Now that I’ve that out of the way I can say that the challenge I enjoyed doing the most was the redecorating of the room I shared with Jaba and Yoda, the most insufferable beings in the galaxy! The concept of the posts was good, but I fear I dominated out team a bit too much.

My favourite post from the entire challenge would definitely be JJ’s pirate post. Brilliant images and awesome… well just plain awesome!

Collaborating for the posts was fun, from the eating mishap (how was I supposed to eat decent food, let alone inedible… stuff…) and the room redecoration to the feud between Oneida and Grievous. Congratulations go to Jar Jar for such a good set of challenges.

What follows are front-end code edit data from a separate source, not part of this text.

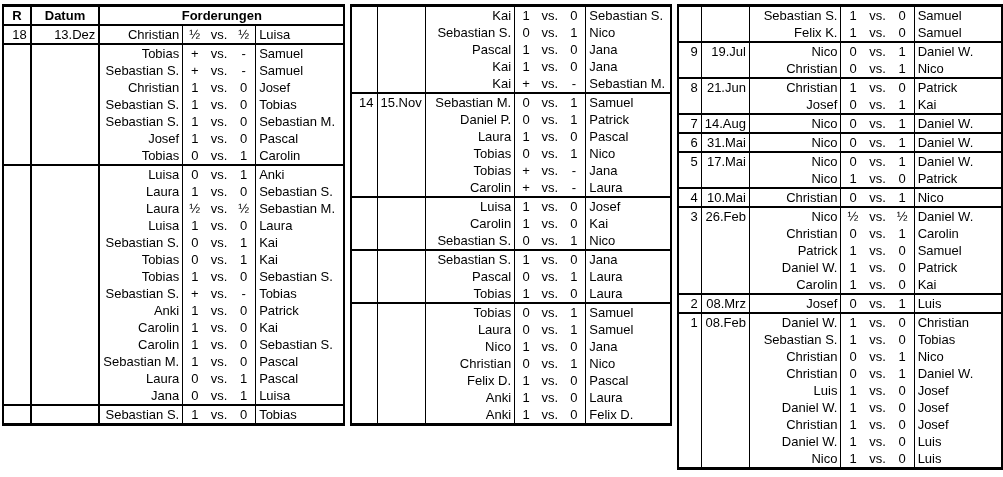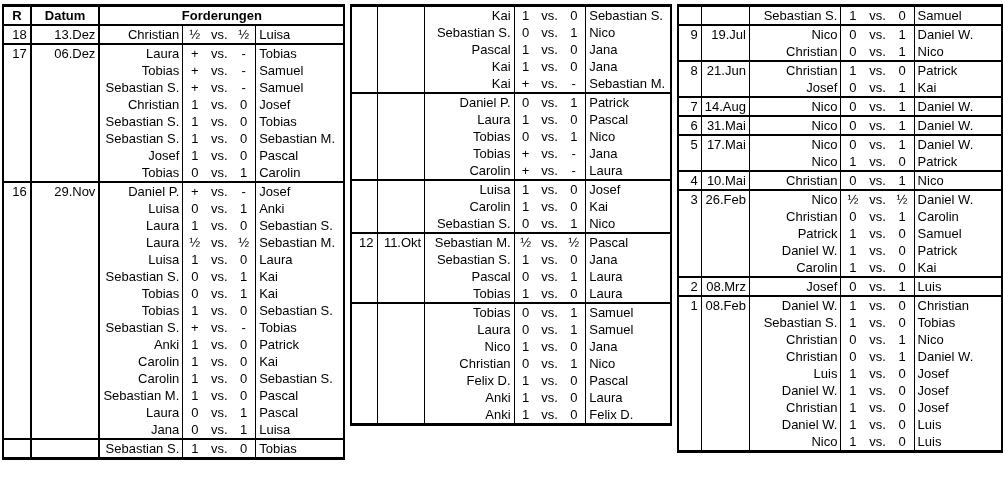--- a/index.html
+++ b/index.html
@@ -81,29 +81,20 @@
           <td class="cell-d">13.Dez</td>
           <td class="cell-p1">Christian</td>
           <td class="cell-s1">½</td>
           <td class="cell-vs">vs.</td>
           <td class="cell-s2">½</td>
           <td class="cell-p2">Luisa</td>
         </tr>
       </tbody>
       <tbody class="group">
         <tr>
-          <td class="cell-r">17</td>
-          <td class="cell-d">06.Dez</td>
-          <td class="cell-p1">Laura</td>
-          <td class="cell-s1">+</td>
-          <td class="cell-vs">vs.</td>
-          <td class="cell-s2">-</td>
-          <td class="cell-p2">Tobias</td>
-        </tr>
-        <tr>
           <td class="cell-r"></td>
           <td class="cell-d"></td>
           <td class="cell-p1">Tobias</td>
           <td class="cell-s1">+</td>
           <td class="cell-vs">vs.</td>
           <td class="cell-s2">-</td>
           <td class="cell-p2">Samuel</td>
         </tr>
         <tr>
           <td class="cell-r"></td>
@@ -154,29 +145,20 @@
           <td class="cell-r"></td>
           <td class="cell-d"></td>
           <td class="cell-p1">Tobias</td>
           <td class="cell-s1">0</td>
           <td class="cell-vs">vs.</td>
           <td class="cell-s2">1</td>
           <td class="cell-p2">Carolin</td>
         </tr>
       </tbody>
       <tbody class="group">
-        <tr>
-          <td class="cell-r">16</td>
-          <td class="cell-d">29.Nov</td>
-          <td class="cell-p1">Daniel P.</td>
-          <td class="cell-s1">+</td>
-          <td class="cell-vs">vs.</td>
-          <td class="cell-s2">-</td>
-          <td class="cell-p2">Josef</td>
-        </tr>
         <tr>
           <td class="cell-r"></td>
           <td class="cell-d"></td>
           <td class="cell-p1">Luisa</td>
           <td class="cell-s1">0</td>
           <td class="cell-vs">vs.</td>
           <td class="cell-s2">1</td>
           <td class="cell-p2">Anki</td>
         </tr>
         <tr>
@@ -361,20 +343,29 @@
           <td class="cell-d"></td>
           <td class="cell-p1">Kai</td>
           <td class="cell-s1">+</td>
           <td class="cell-vs">vs.</td>
           <td class="cell-s2">-</td>
           <td class="cell-p2">Sebastian M.</td>
         </tr>
       </tbody>
       <tbody class="group">
         <tr>
+          <td class="cell-r">14</td>
+          <td class="cell-d">15.Nov</td>
+          <td class="cell-p1">Sebastian M.</td>
+          <td class="cell-s1">0</td>
+          <td class="cell-vs">vs.</td>
+          <td class="cell-s2">1</td>
+          <td class="cell-p2">Samuel</td>
+        </tr>
+        <tr>
           <td class="cell-r"></td>
           <td class="cell-d"></td>
           <td class="cell-p1">Daniel P.</td>
           <td class="cell-s1">0</td>
           <td class="cell-vs">vs.</td>
           <td class="cell-s2">1</td>
           <td class="cell-p2">Patrick</td>
         </tr>
         <tr>
           <td class="cell-r"></td>
@@ -436,29 +427,20 @@
           <td class="cell-r"></td>
           <td class="cell-d"></td>
           <td class="cell-p1">Sebastian S.</td>
           <td class="cell-s1">0</td>
           <td class="cell-vs">vs.</td>
           <td class="cell-s2">1</td>
           <td class="cell-p2">Nico</td>
         </tr>
       </tbody>
       <tbody class="group">
-        <tr>
-          <td class="cell-r">12</td>
-          <td class="cell-d">11.Okt</td>
-          <td class="cell-p1">Sebastian M.</td>
-          <td class="cell-s1">½</td>
-          <td class="cell-vs">vs.</td>
-          <td class="cell-s2">½</td>
-          <td class="cell-p2">Pascal</td>
-        </tr>
         <tr>
           <td class="cell-r"></td>
           <td class="cell-d"></td>
           <td class="cell-p1">Sebastian S.</td>
           <td class="cell-s1">1</td>
           <td class="cell-vs">vs.</td>
           <td class="cell-s2">0</td>
           <td class="cell-p2">Jana</td>
         </tr>
         <tr>
@@ -559,20 +541,29 @@
       <tbody class="group">
         <tr>
           <td class="cell-r"></td>
           <td class="cell-d"></td>
           <td class="cell-p1">Sebastian S.</td>
           <td class="cell-s1">1</td>
           <td class="cell-vs">vs.</td>
           <td class="cell-s2">0</td>
           <td class="cell-p2">Samuel</td>
         </tr>
+        <tr>
+          <td class="cell-r"></td>
+          <td class="cell-d"></td>
+          <td class="cell-p1">Felix K.</td>
+          <td class="cell-s1">1</td>
+          <td class="cell-vs">vs.</td>
+          <td class="cell-s2">0</td>
+          <td class="cell-p2">Samuel</td>
+        </tr>
       </tbody>
       <tbody class="group">
         <tr>
           <td class="cell-r">9</td>
           <td class="cell-d">19.Jul</td>
           <td class="cell-p1">Nico</td>
           <td class="cell-s1">0</td>
           <td class="cell-vs">vs.</td>
           <td class="cell-s2">1</td>
           <td class="cell-p2">Daniel W.</td>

Was there anything to dislike except writing a poem, when you have no poetic genius? No, well done all who participated, you all did exceptionally well, and well done Fluke you deserved the win!

Hey Fluke, I’ll be taking those bubble wrap windows when I leave, I have some younglings back at the Dojo who want to use it for some kind of project.

Monday, April 10, 2006

And oursa winner issen...

Whosa hassen der envelope? Ah, heresa itsa issen. After nearly three months of challenges, wesa have a final victor; a champion of Big Brother: Naboo. Okeyday, heresa wesa go. Drumroll, pleeze.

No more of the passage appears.